Les cellules sont prélevées sur un poisson vivant ou fraîchement tué dans le cadre d’une biopsie unique. À partir de ces cellules souches, on développe des lignées cellulaires.
Une fois les cellules isolées, plus rien ne s’oppose à une croissance cellulaire illimitée. «Comme nous créons ce que l’on appelle une lignée cellulaire immortalisée (immortelle), les cellules peuvent croître et se diviser indéfiniment. Nous pouvons ainsi produire en nombre indéfini, sans devoir tuer de nouveaux poissons», ajoute-t-il.

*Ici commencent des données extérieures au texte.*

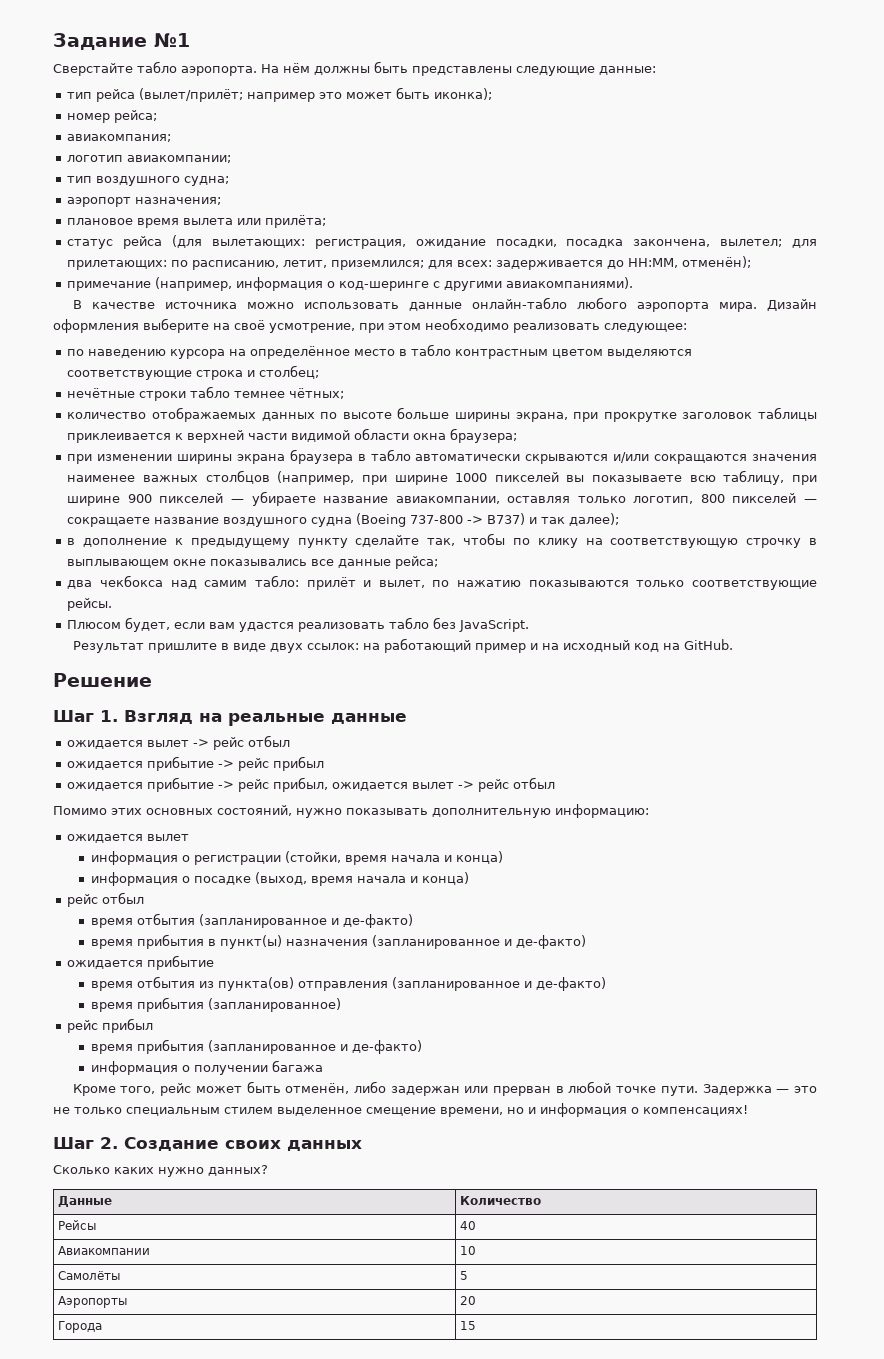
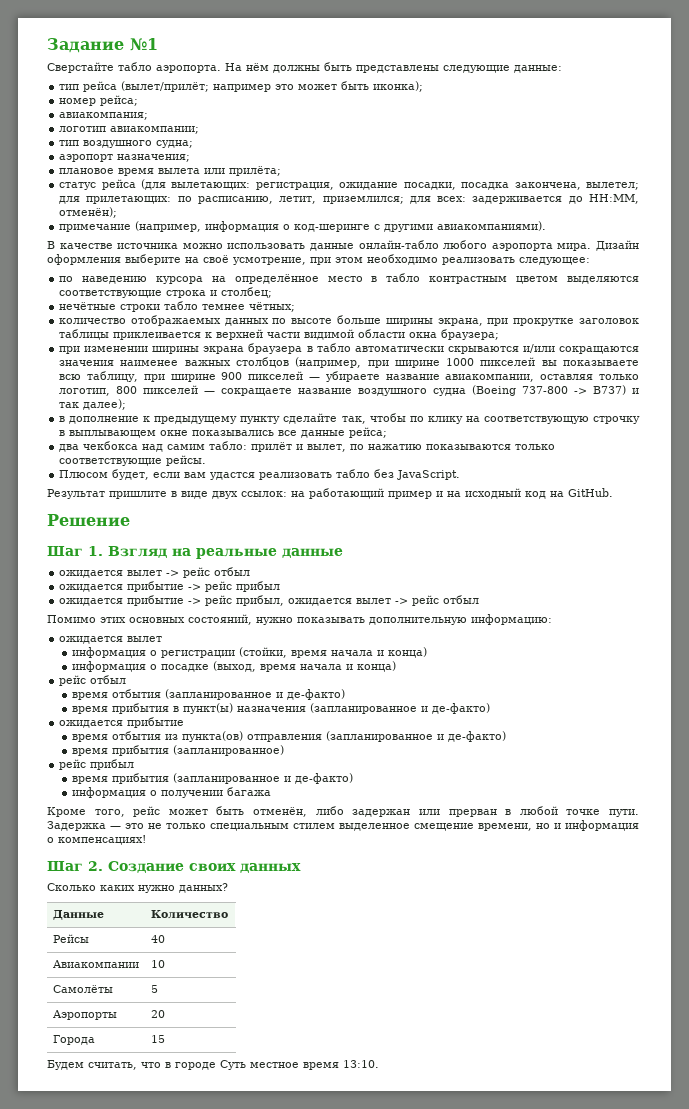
+ Будем считать, что в городе Суть местное время 13:10.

Dans un bioréacteur, les cellules bénéficient ensuite d’un apport de nutriments qui vont permettre leur croissance. Il en résulte une structure de fibres musculaires qui peut être enrichie en protéines végétales et prendre la forme de boulettes ou de bâtonnets de poisson.
Mangeriez-vous des croquettes de poisson de laboratoire?
Avantages du poisson produit à partir de cellules souches
La chair de poisson de culture présenterait de nombreux avantages par rapport à la chair de poisson traditionnelle. Elle a une forte valeur nutritive, n’est pas contaminée par des substances nocives comme les autres poissons et est disponible partout. Les filets de poisson de laboratoire présentent ainsi des chaînes d’approvisionnement courtes et leur empreinte carbone reste faible, y compris la consommation d’eau et d’énergie, nettement inférieure à celle de l’industrie de transformation du poisson classique.
Poisson de culture contre viande de culture
Avant le filet de poisson cultivé, il était déjà question de viande de laboratoire. La société américaine Primeval-Foods envisage même de produire du steak de lion et des sushis de zèbre en laboratoire.
Il existe des différences de production: les cellules de poisson peuvent être cultivées à température ambiante, ce qui permet d’économiser de l’énergie – pour la manipulation de cellules de mammifères, une température de 37 degrés est requise. Et la structure de la chair est plus difficile à reproduire que celle du poisson, puisque ce dernier n’est composé que de tissu musculaire.
90% des stocks de poissons menacés d’épuisement

Selon l’Organisation des Nations unies pour l’alimentation et l’agriculture, environ 90% des stocks de poissons comestibles sont, à l’heure actuelle, menacés d’épuisement voire surexploités, alors que la demande ne cesse d’augmenter avec la croissance de la population mondiale.
Combien coûte le poisson?
Une fois qu’ils seront dans les supermarchés, combien coûteront les bâtonnets de poisson à base de cellules souches? «Actuellement, la production d’un kilogramme de biomasse coûte une centaine d’euros, dont environ la moitié est consacrée à la solution de croissance des cellules», explique Sebastian Rakers, fondateur et directeur de Bluu Seafood. «Nous comptons réduire ces coûts à environ un euro par kilo au cours des cinq prochaines années», ajoute-t-il. Actuellement, le cours de l’euro est assez proche de celui du franc suisse.

L’entreprise table sur une autorisation et un lancement des premiers produits sur le marché dès 2023 – dans un premier temps à Singapour, où le processus d’autorisation est le mieux défini. La société souhaite également déposer une demande d’autorisation aux États-Unis, au Royaume-Uni et dans l’Union européenne.